Mr Karp, for the applicant, submitted that Mr Chowdhury’s part in the applicant’s claims was crucial. He was the journalist who reported upon the madrassa and he was the first person threatened and as a result gave to the radicals the name of the applicant. Mr Chowdhury had been nominated by the applicant as a witness and the fact that he was resident in the United States was indicated to the Tribunal. The importance of Mr Chowdhury’s evidence for the disposition of the case was made clear in the Tribunal’s first ground for rejecting the linkage between the filming of the Lahore madrassa and the attack in September which has been reproduced above at [9] of these reasons.
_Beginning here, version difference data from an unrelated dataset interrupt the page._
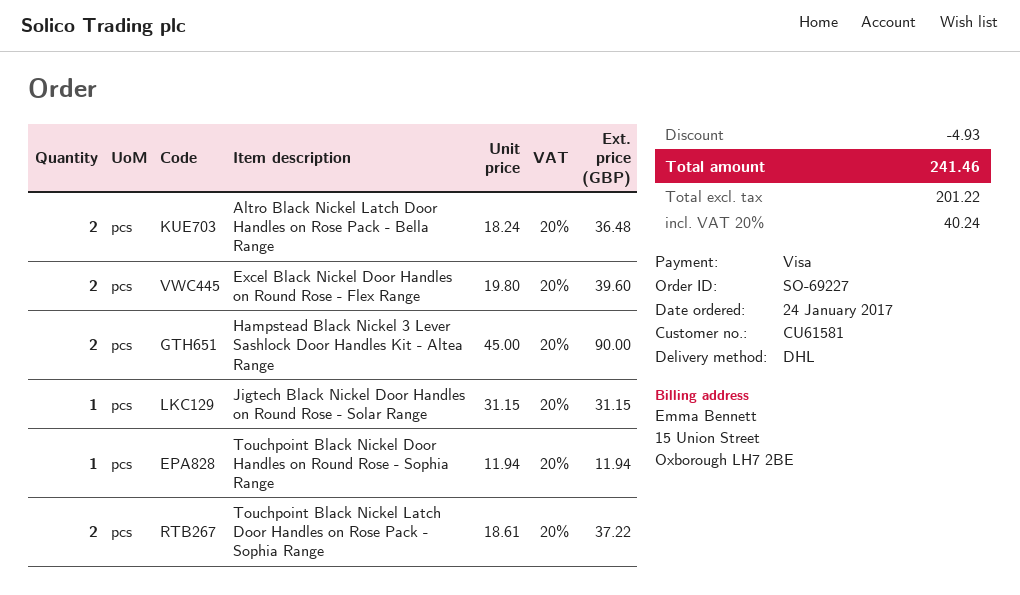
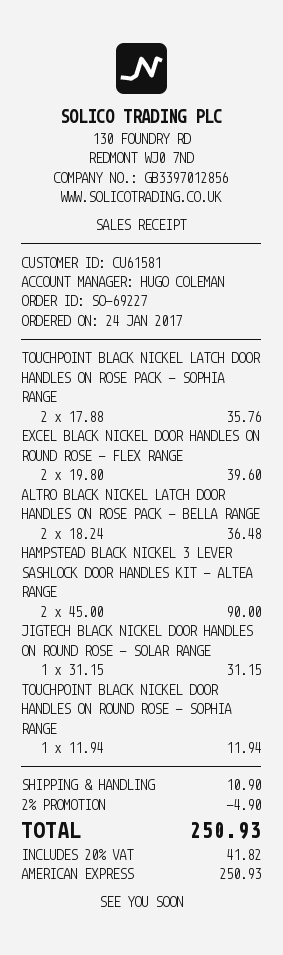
payment method: Visa -> American Express
Touchpoint Black Nickel Latch Door Handles on Rose Pack - Sophia Range: 2 x 18.61 = 37.22 -> 2 x 17.88 = 35.76
discount: 4.93 -> 4.90
shipping: none -> 10.90
tax: 20% = 40.24 -> 20% = 41.82
total: 241.46 -> 250.93

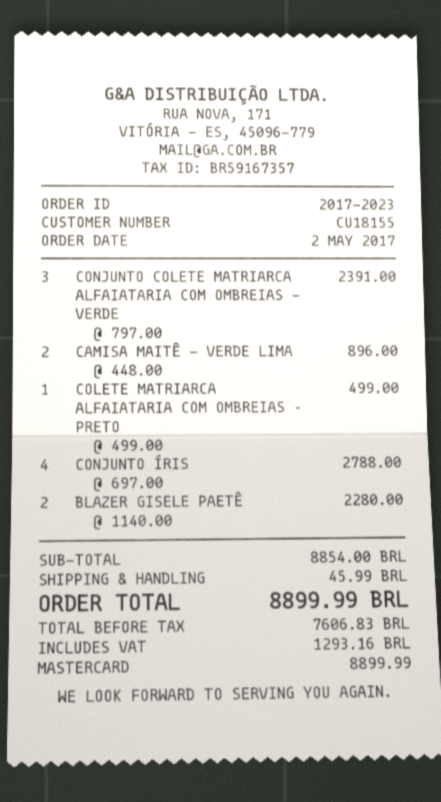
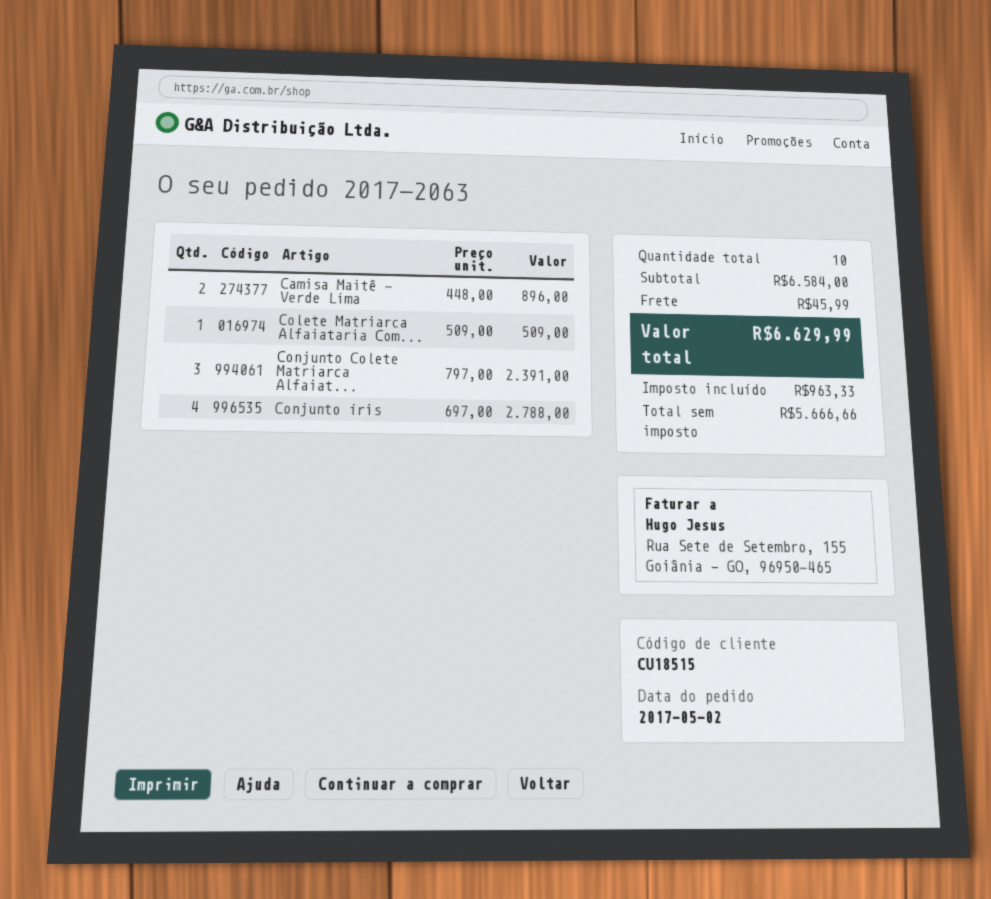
order number: 2017-2023 -> 2017-2063
customer number: CU18155 -> CU18515
COLETE MATRIARCA ALFAIATARIA COM OMBREIAS – PRETO: 1 x 499.00 = 499.00 -> 1 x 509.00 = 509.00
BLAZER GISELE PAETÊ: 2 x 1140.00 = 2280.00 -> none
subtotal: 8854.00 -> 6584.00
net: 7606.83 -> 5666.66
tax: 1293.16 -> 963.33
total: 8899.99 -> 6629.99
Mr Karp argues that the Tribunal clearly had unresolved concerns about the evidence of Mr Chowdhury and yet it only tried to telephone him once at a time that was clearly late at night and it could have made a call at a more reasonable hour after adjourning the Tribunal hearing for that purpose. Mr Karp submitted that, whilst he agreed that it was the applicant’s job to nominate any witnesses that he wished to bring, it was the Tribunal’s job to decide if it wanted to take that evidence from a witness and if the evidence would resolve a dispositive issue. If the Tribunal had contacted Mr Chowdhury he could have alleviated its concerns about why he gave out the applicant’s name in the threatening telephone call that he received. Mr Karp submitted that the Tribunal failed to carry out enquiries that it felt were important. He relies on the views expressed by Wilcox J in Prasad v Minister for Immigration (1986) 65 ALR 549 at [562]:
“Under s 5(1)(e) and s 5(2)(g) the court is concerned with the manner of exercise of the power. A power is exercised in an improper manner if, upon the material before the decision-maker, it is a decision to which no reasonable person could come. Equally, it is exercised in an improper manner if the decision-maker makes his decision -- which perhaps in itself, reasonably reflects the material before him -- in a manner so devoid of any plausible justification that no reasonable person could have taken this course, for example by unreasonably failing to ascertain relevant facts which he knew to be readily available to him. The circumstances under which a decision will be invalid for failure to inquire are, I think, strictly limited. It is no part of the duty of the decision-maker to make the applicant's case for him. It is not enough that the court find that the sounder course would have been to make inquiries. But, in a case where it is obvious that material is readily available which is centrally relevant to the decision to be made, it seems to me that to proceed to a decision without making any attempt to obtain that information may properly be described as an exercise of the decision-making power in a manner so unreasonable that no reasonable person would have so exercised it. It would follow that the court, on judicial review, should receive evidence as to the existence and nature of that information.”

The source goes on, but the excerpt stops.